We were going to see Khaled and Ali Abu Awwad, two brothers whom Rami and Nurit knew from the Bereaved Families Forum. Because Israel built modern highways leading into the West Bank for the use of Israeli settlers, the drive there was very smooth. Travel on most of these roads is prohibited for Palestinians, however, and it is not until you are quite close to Beit Ummar that you begin to
notice the green Palestinian license plates, easily distinguishable from the yellow Israel plates.

When we arrived, Ali was waiting for us on the porch, which was emblazoned with a sticker in Hebrew that read: “It will not end until we talk to one another.” Eitan and Yigal played with the other kids who were there, and we just sat and chatted. Beit Ummar is an agricultural town noted for its many grapevines and its specialties of stuffed grape leaves and a grape syrup called
dibs
. It also has hundreds of cherry, plum, apple, and olive trees.

The real process of getting to know one another would take place over the course of several years, and the bonds that tie my family with the Abu Awwad family become ever deeper with each year.
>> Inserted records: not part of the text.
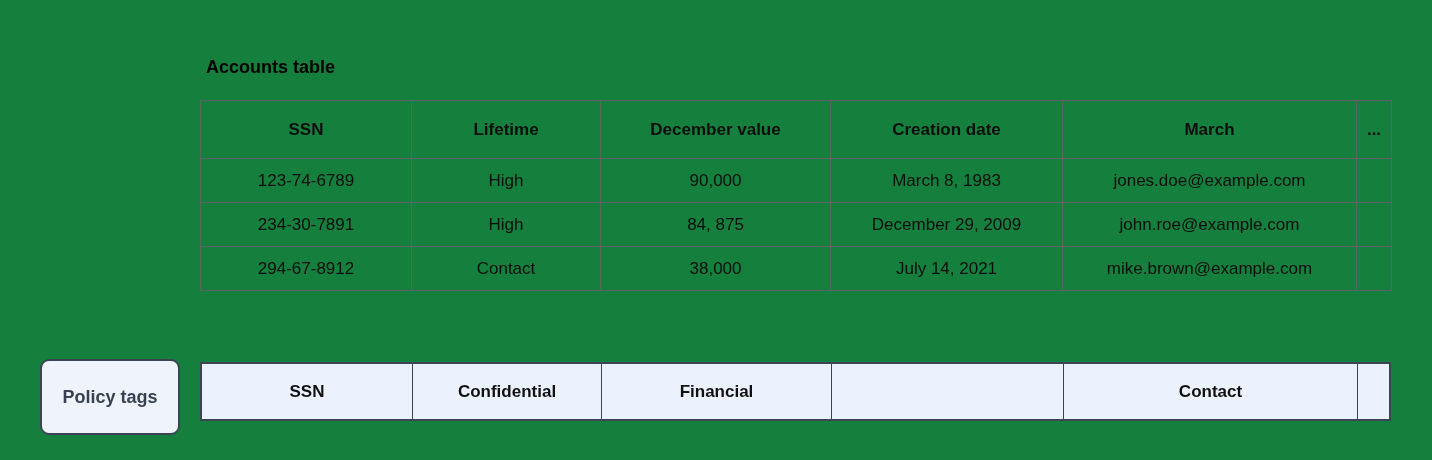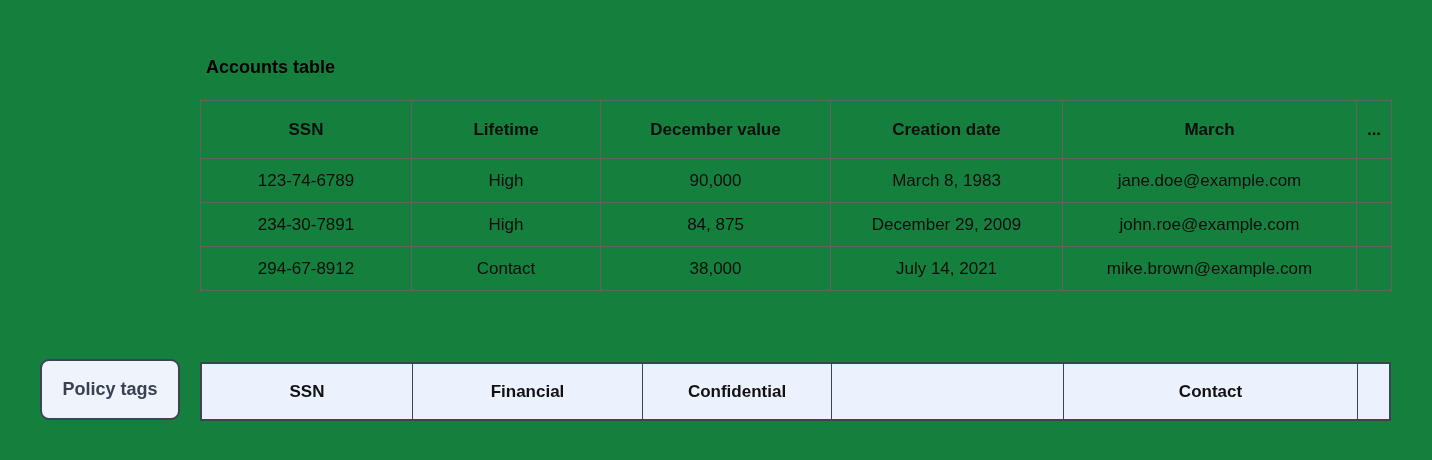"jane.doe@example.com" td { text: jane.doe@example.com -> jones.doe@example.com }
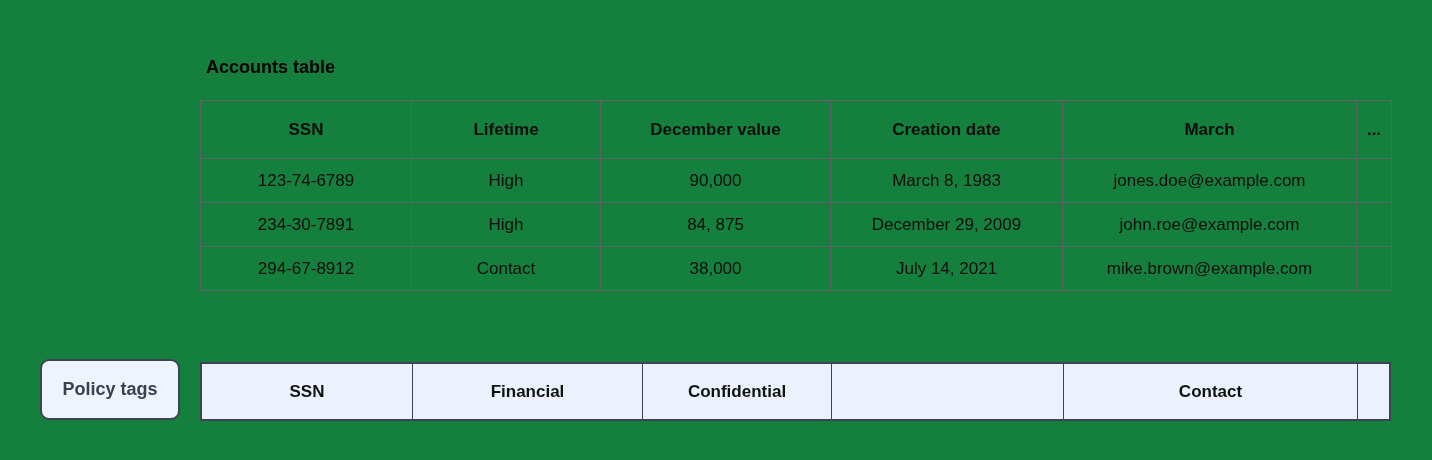"Policy tags" .policy-button { height: 61px -> 76px }
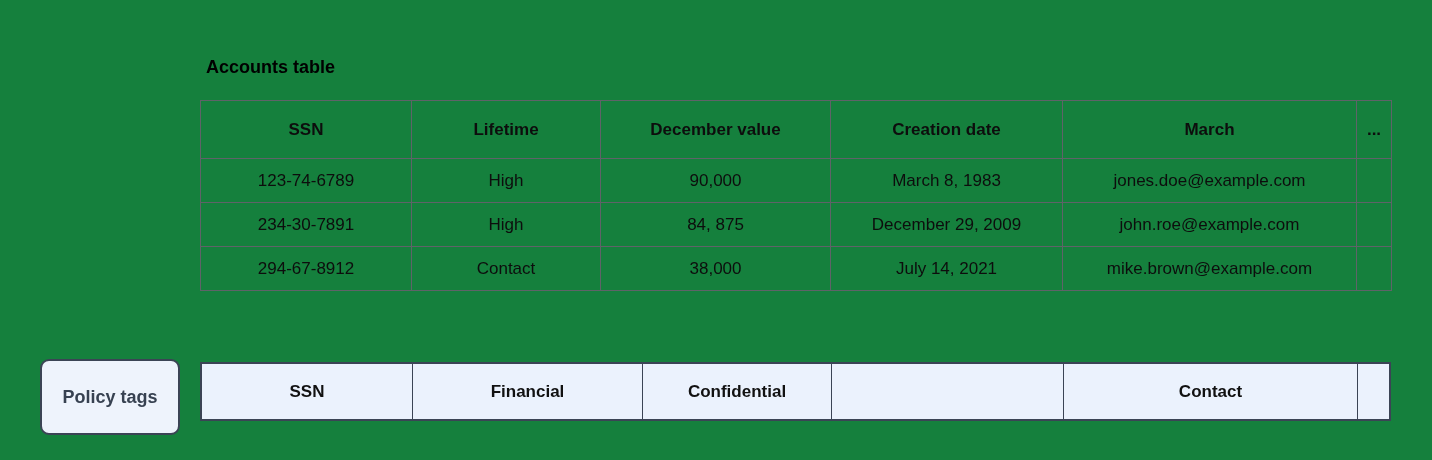"Financial" div.policy-cell { order: before "Confidential" -> after "Confidential" }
Khaled has the quality of being the natural leader of any space he occupies. He has jet-black hair and an olive complexion, and his face is serious and agonized like the hero of a Greek tragedy, but not harsh. The depth of his Hebrew is enviable, and hearing him speak you might think he spent years in the university studying it, but he didn’t.

Ali is tall and skinny with curly black hair, an energetic organizer who fiercely believes in principled non-violent resistance to the Israeli occupation. Both brothers spent time in Israeli prisons for their role in the first
Intifada
, the first Palestinian Uprising. Their mother, Fatima Abu Awwad was an admired leader of the
Fatah
cell in Beit Ummar and she spent a great deal of time in and out of prison.

In the fall of 2000, at the beginning of the second
Intifada
, Israeli settlers shot Ali in the leg. While he was in Saudi Arabia getting treatment, and Khaled was visiting him, they got word that their older brother Yusef, 31 years old, married, and the father of two children, had been shot. They were told he was injured, but when they got home they heard that a soldier with whom Yusef had apparently argued shot him point blank and killed him. This took place at the checkpoint at the entrance to Beit Ummar.

A few months later, in February 2001, Israel settlers shot and killed another brother, Saed, 14 years old. Neither crime was investigated, nor was anyone ever brought to justice. Beit Ummar has many similar stories.

We spent all afternoon together in Beit Ummar. Nurit wanted to make sure we got there after lunch but before dinner, so they wouldn’t feel they had to feed us. When we arrived, she insisted we were only going to have tea.